_Available data_.

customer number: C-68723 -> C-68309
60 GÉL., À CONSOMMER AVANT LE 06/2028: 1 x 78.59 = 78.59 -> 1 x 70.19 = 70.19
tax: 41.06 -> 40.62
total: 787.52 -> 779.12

* * *

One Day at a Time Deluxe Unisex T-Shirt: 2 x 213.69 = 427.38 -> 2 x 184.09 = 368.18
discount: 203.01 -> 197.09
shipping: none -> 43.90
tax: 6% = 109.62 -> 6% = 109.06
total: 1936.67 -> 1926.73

_Your objective_. From the entries above, return each line with the word "total" in it.

_Response area_.
total: 787.52 -> 779.12
total: 1936.67 -> 1926.73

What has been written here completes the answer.